600 mila euro di buco nel bilancio del Partito Democratico relativo al 2012, 1,6 milioni se consideriamo il quadriennio che partiva nel 2009. Secondo il regolamento previsto dallo statuto, ogni eletto della principale forza del centrosinistra in qualsiasi istituzione dovrebbe versare nelle casse un contributo pari a 1500 euro mensili, pena l’incandidabilità o addirittura l’espulsione. Ma “molti pagano meno e male”, lancia l’allarme Francesco Bonifazi, il tesoriere di via del Nazareno.
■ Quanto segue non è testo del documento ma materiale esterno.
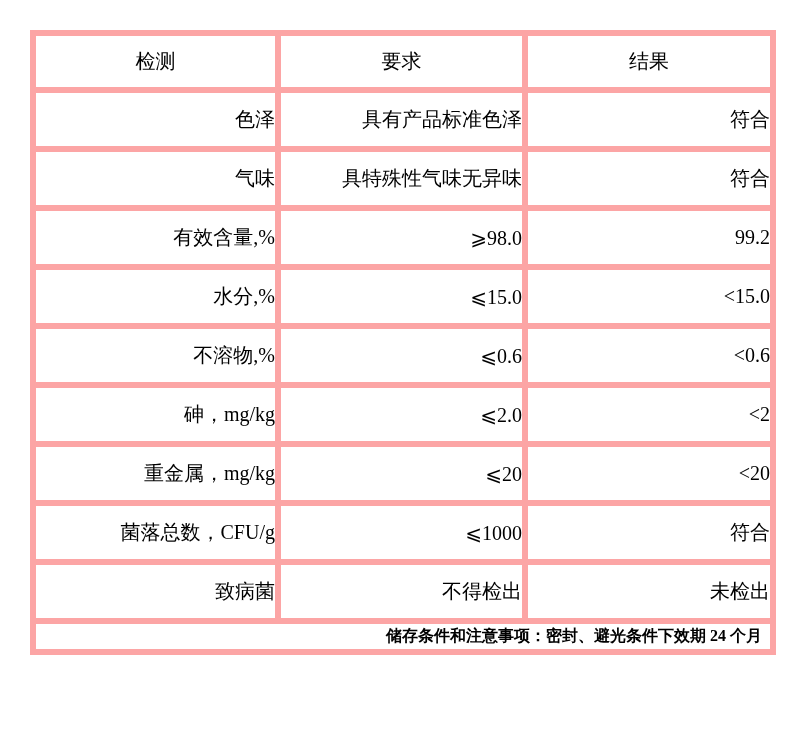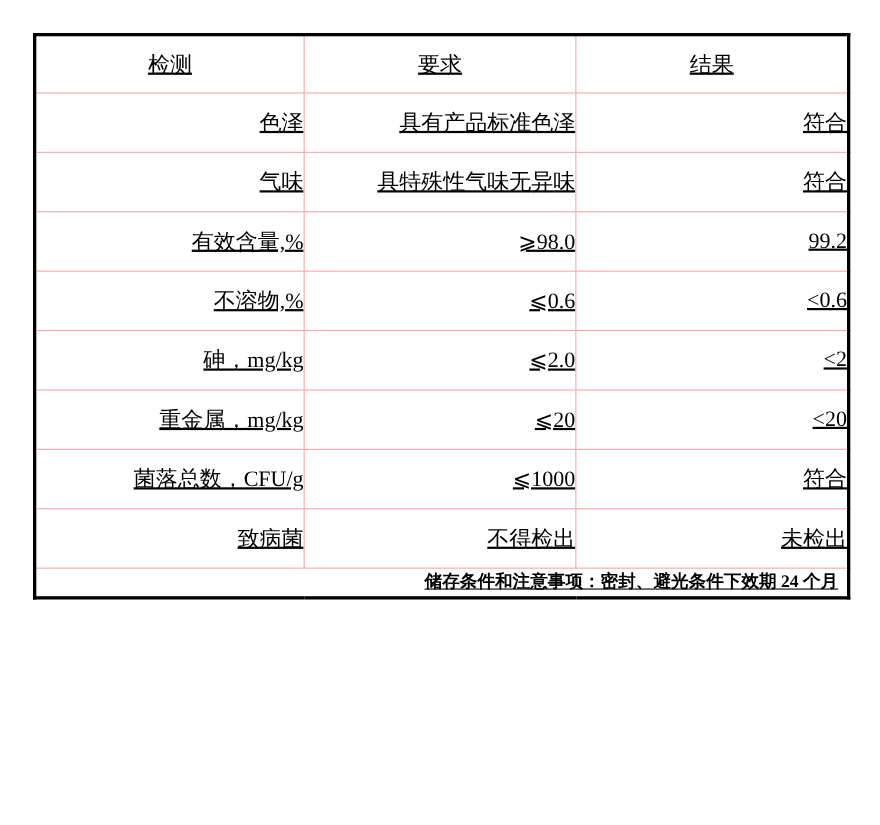"检测" .spec-table th, .spec-table td { border: 1px solid #fca5a5 -> 6px solid #fca5a5; text-decoration: underline -> none }
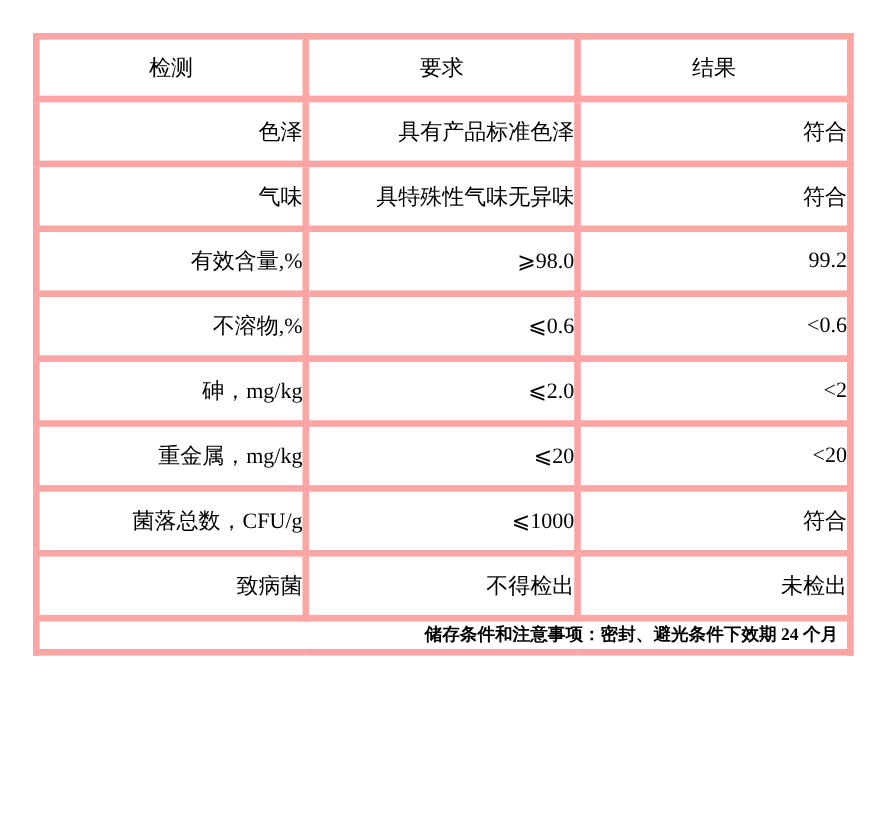"水分,%" tr { html: none -> <tr> <td>水分,%</td> <td>⩽15.0</td> <td>&lt;15.0</td> </tr> }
Tra i morosi anche un nome d’eccezione, il primo cittadino di Roma, Ignazio Marino.
E le cose non vanno meglio nemmeno a livello locale, a Milano mancano 300 mila euro, per lo spostamento di alcuni eletti nella Capitale che hanno poi fatto mancare il loro apporto alla direzione del Pd lombardo, come l’ex presidente della Rai Zaccaria e l’ex ministro Treu. In una circolare dello scorso giugno, gli allora tesoriere e presidente della commissione nazionale di garanzia, Antonio Misiani e Luigi Berlinguer, invitarono gli amministratori territoriali a maggiore attenzione per “segnalazioni in merito al mancato o irregolare versamento dei contributi” e a “raccogliere i nomi degli inadempienti”. Inutile dire come il documento sia stato completamente ignorato, anche per evitare punizioni di massa.
Tra i coinvolti anche Furio Colombo, editorialista del Fatto Quotidiano, giornale che ha lanciato la notizia, ma la situazione è in questo caso diversa, da non iscritto al partito, Colombo non ha infatti l’obbligo di concorrere al finanziamento del Pd. E analogo discorso va fatto per l’oncologo Umberto Veronesi. Ma le informazioni che pervengono dal capoluogo lombardo sono ancora “frammentarie e non complete”, lamenta la commissione nazionale di garanzia. La prospettiva è di risolvere il problema con la nuova commissione in carica dall’avvento di Matteo Renzi, guidata dal viceministro dell’economia Morando.